Advanced Techniques for Grounding and Solving in the IDP Knowledge Base System
The area of Knowledge Representation and Reasoning, a subfield of Artificial Intelligence, studies how knowledge can be represented and how it can be used for automated reasoning.
Several declarative programming paradigms implement this by developing a formal language to symbolically represent knowledge, as well as an associated form of inference to achieve the desired solution.
Recently, the Knowledge Base System (KBS) paradigm has been proposed, based on the idea that knowledge is not inherently linked to a specific reasoning task.
Instead, this paradigm proposes to express knowledge in a truly declarative manner.
Additionally, to stress reusability of this knowledge, the KBS paradigm allows the knowledge to be combined with one out of a set of possible inferences, each providing a solution to some type of computational task.
The initial implementation of this KBS paradigm, also known as the IDP3 system, provided a suitable laboratory to examine a new type of software engineering.
State-of-the-art declarative programming systems such as IDP3, clasp, WASP, and lp2sat work using the ground-and-solve methodology.
First, the high-level language is ground into a low-level propositional language.
As a second step the grounding is used as input for general-purpose, low-level propositional (generally SAT-like) solvers.
This thesis contains a thorough study of the impact of different grounding approaches on the solver behaviour.
I.e., if the grounding process that is used is smart and results in a smaller low-level representation, does this impact the search behaviour of the underlying solver?
The language supported by the IDP3 system contains constraints and definitions.

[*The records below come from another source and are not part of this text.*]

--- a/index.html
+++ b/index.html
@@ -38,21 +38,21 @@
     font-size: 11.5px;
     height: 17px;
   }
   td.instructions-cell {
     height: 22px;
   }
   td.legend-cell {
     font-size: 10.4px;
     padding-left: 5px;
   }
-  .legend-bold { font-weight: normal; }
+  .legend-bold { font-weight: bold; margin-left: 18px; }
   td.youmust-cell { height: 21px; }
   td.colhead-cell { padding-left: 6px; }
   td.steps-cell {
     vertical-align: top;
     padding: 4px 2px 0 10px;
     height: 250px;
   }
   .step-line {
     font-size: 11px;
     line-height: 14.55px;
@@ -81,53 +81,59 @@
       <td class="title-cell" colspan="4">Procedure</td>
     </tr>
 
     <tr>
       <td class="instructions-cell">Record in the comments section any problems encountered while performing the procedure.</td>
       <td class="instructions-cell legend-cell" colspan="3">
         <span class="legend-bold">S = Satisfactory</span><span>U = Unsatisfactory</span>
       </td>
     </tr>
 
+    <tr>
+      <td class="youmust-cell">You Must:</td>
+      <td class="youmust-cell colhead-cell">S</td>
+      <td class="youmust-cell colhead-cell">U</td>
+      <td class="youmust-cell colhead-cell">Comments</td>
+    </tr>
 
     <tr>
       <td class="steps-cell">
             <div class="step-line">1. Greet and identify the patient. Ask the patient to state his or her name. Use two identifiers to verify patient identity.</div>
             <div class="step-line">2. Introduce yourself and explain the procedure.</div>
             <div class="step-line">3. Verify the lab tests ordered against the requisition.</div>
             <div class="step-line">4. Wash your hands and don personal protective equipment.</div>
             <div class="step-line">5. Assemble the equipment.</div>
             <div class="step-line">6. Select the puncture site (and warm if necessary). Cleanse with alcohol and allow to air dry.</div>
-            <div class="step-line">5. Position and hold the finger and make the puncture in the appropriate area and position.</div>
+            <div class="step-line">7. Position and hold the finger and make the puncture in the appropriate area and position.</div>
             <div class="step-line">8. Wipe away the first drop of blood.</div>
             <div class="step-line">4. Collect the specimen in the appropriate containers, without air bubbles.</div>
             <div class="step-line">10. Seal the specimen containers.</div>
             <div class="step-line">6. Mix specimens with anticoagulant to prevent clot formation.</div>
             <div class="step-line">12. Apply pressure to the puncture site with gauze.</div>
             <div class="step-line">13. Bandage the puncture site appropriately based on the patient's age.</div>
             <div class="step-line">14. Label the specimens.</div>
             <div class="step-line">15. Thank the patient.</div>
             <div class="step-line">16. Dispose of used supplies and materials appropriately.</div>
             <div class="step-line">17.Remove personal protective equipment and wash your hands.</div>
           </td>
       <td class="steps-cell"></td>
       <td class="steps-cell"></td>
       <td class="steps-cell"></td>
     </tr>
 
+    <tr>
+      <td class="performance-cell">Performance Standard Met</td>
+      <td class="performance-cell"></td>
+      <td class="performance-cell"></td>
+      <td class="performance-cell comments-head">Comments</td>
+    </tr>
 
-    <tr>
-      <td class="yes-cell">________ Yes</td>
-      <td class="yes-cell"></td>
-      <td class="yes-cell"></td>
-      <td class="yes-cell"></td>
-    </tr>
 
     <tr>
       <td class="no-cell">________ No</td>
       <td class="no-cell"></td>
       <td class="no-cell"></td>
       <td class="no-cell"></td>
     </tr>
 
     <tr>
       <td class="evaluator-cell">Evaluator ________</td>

For the purpose of this thesis, we split up definitions into two kinds: input* (also called intentional or stratified predicates, or domain atoms) and search definitions.
Input* definitions are definitions that depend on concepts that are known beforehand and can be evaluated.
One contribution of this thesis is the evaluation of input* definitions using Tabled Prolog.
In order to use these techniques, definitions have to be transformed into a format usable by Prolog.
The main challenge in this transformation is correctly projecting away the types and rich language constructs, whilst taking into acount Prolog's left-to-right execution mechanism.
Search definitions on the other hand cannot be evaluated because they depend on unknown data.
This text elaborates how the above translation to Prolog can be re-used: 1) to partially evaluate definitions, deriving as much information as possible, and 2) ground definitions using a Tabled Prolog execution mechanism.
We developed a method to guide the solver to focus on relevant parts in the search space.
Only the part of the specification that is linked with the current search branch of the problem has to be taken into account.
The goal of this technique is to prevent certain decisions from being made once it is possible to prove that they will not influence the outcome of searching in the current search branch.
Additionally, this leads us to an improved stopping criterion for SAT(ID) solvers since any state without relevant decisions is considered an end state, instead of only states in which all literals have been decided.
An implementation of technique is presented.
The implementation uses a incremental approach, adjusting certain data structures based on the changes in the solver state.
With this work we intend to increase the usability of the IDP3 system and elevate it to a "mature" Knowledge Base System.